Work order
Look for "justify" in each line of the records, and copy the lines that have it.

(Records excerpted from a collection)
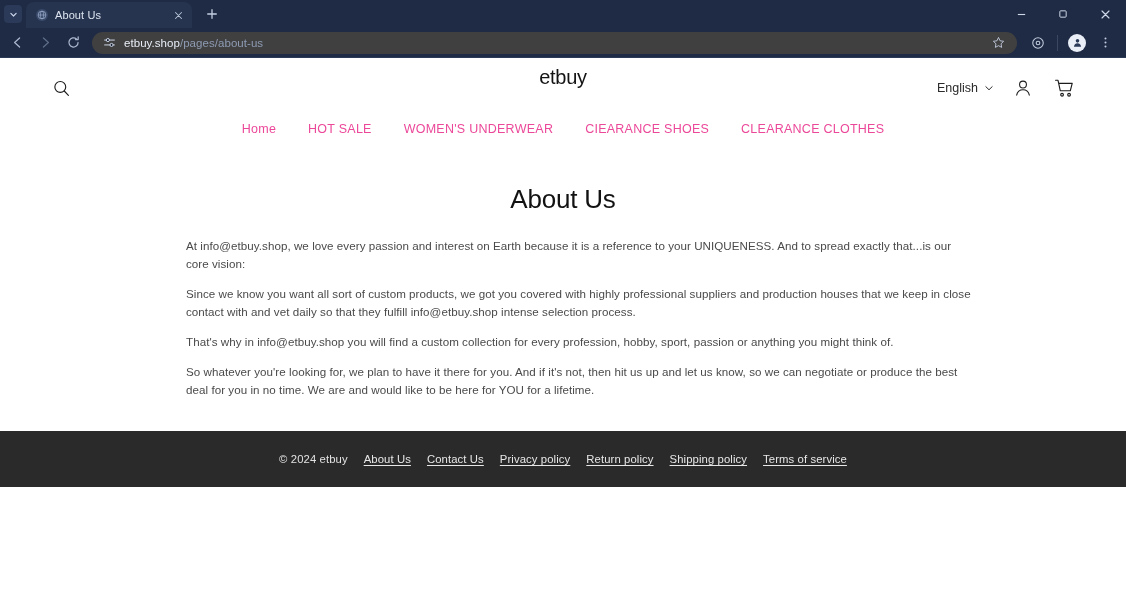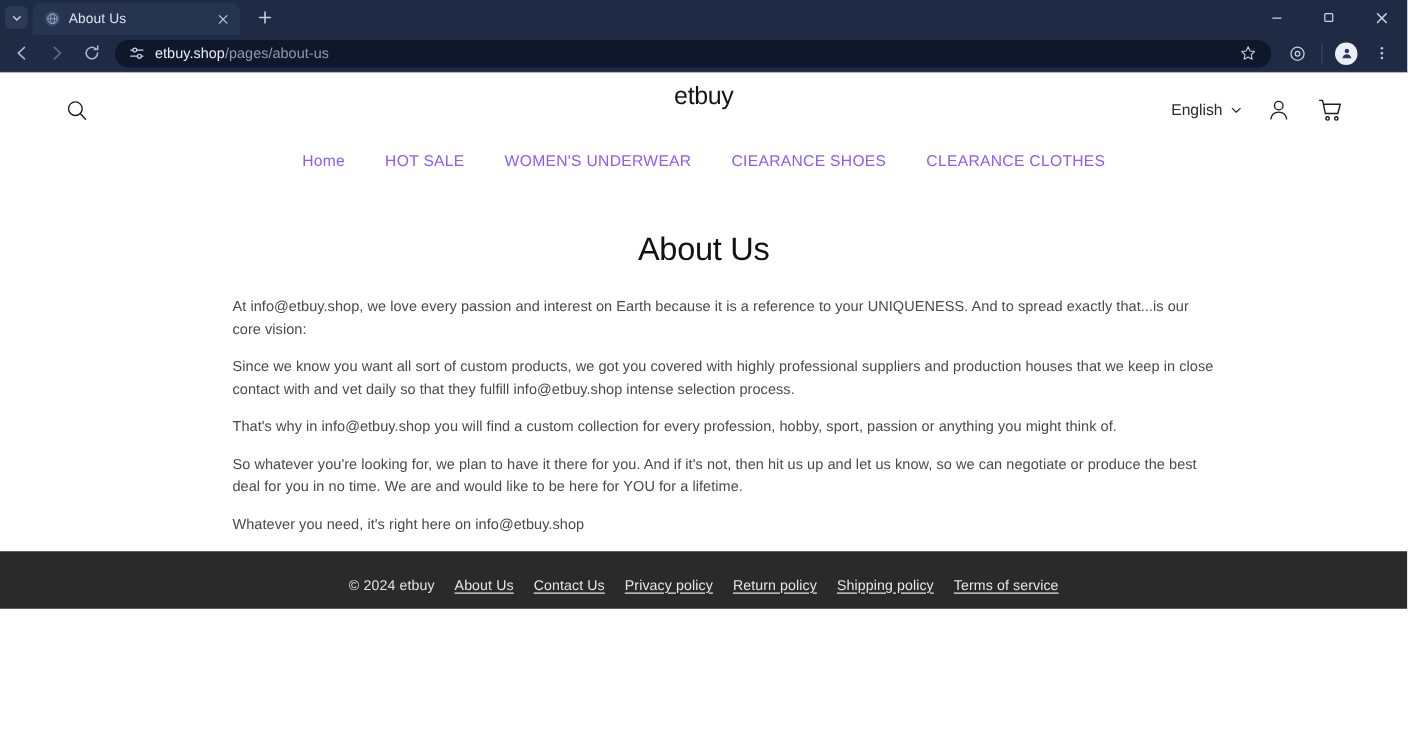--- a/index.html
+++ b/index.html
@@ -133,21 +133,21 @@
     display:flex; align-items:center; justify-content:center;
     color: #aab7ce;
     border-radius: 50%;
     flex: 0 0 26px;
   }
   .nav-btn.disabled { color: #5f6d87; }
 
   .omnibox {
     flex: 1 1 auto;
     height: 22px;
-    background: #0f172a;
+    background: #404040;
     border-radius: 11px;
     display: flex;
     align-items: center;
     padding: 0 10px;
     gap: 8px;
     margin: 0 6px 0 4px;
     min-width: 0;
   }
   .omni-icon {
     width: 14px; height: 14px;
@@ -248,21 +248,21 @@
     display: flex;
     justify-content: center;
     align-items: center;
     gap: 32px;
     padding: 14px 0 0 0;
     height: 36px;
     flex: 0 0 36px;
   }
   .nav-link {
     font-size: 12.5px;
-    color: #8b5cf6;
+    color: #ec4899;
     letter-spacing: .25px;
     white-space: nowrap;
   }
 
   .page-title {
     text-align: center;
     font-size: 26px;
     font-weight: 400;
     color: #121212;
     margin-top: 44px;
@@ -474,21 +474,20 @@
       <a class="nav-link">CLEARANCE CLOTHES</a>
     </nav>
 
     <h1 class="page-title">About Us</h1>
 
     <main class="content">
       <p>At info@etbuy.shop, we love every passion and interest on Earth because it is a reference to your UNIQUENESS. And to spread exactly that...is our core vision:</p>
       <p>Since we know you want all sort of custom products, we got you covered with highly professional suppliers and production houses that we keep in close contact with and vet daily so that they fulfill info@etbuy.shop intense selection process.</p>
       <p>That's why in info@etbuy.shop   you will find a custom collection for every profession, hobby, sport, passion or anything you might think of.</p>
       <p>So whatever you're looking for, we plan to have it there for you. And if it's not, then hit us up and let us know, so we can negotiate or produce the best deal for you in no time. We are and would like to be here for YOU for a lifetime.</p>
-      <p>Whatever you need, it's right here on info@etbuy.shop</p>
     </main>
 
     <div class="spacer"></div>
 
     <footer class="site-footer">
       <div class="footer-inner">
         <span class="copyright">© 2024 etbuy</span>
         <a class="footer-link">About Us</a>
         <a class="footer-link">Contact Us</a>
         <a class="footer-link">Privacy policy</a>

Task answer
     display:flex; align-items:center; justify-content:center;
     justify-content: center;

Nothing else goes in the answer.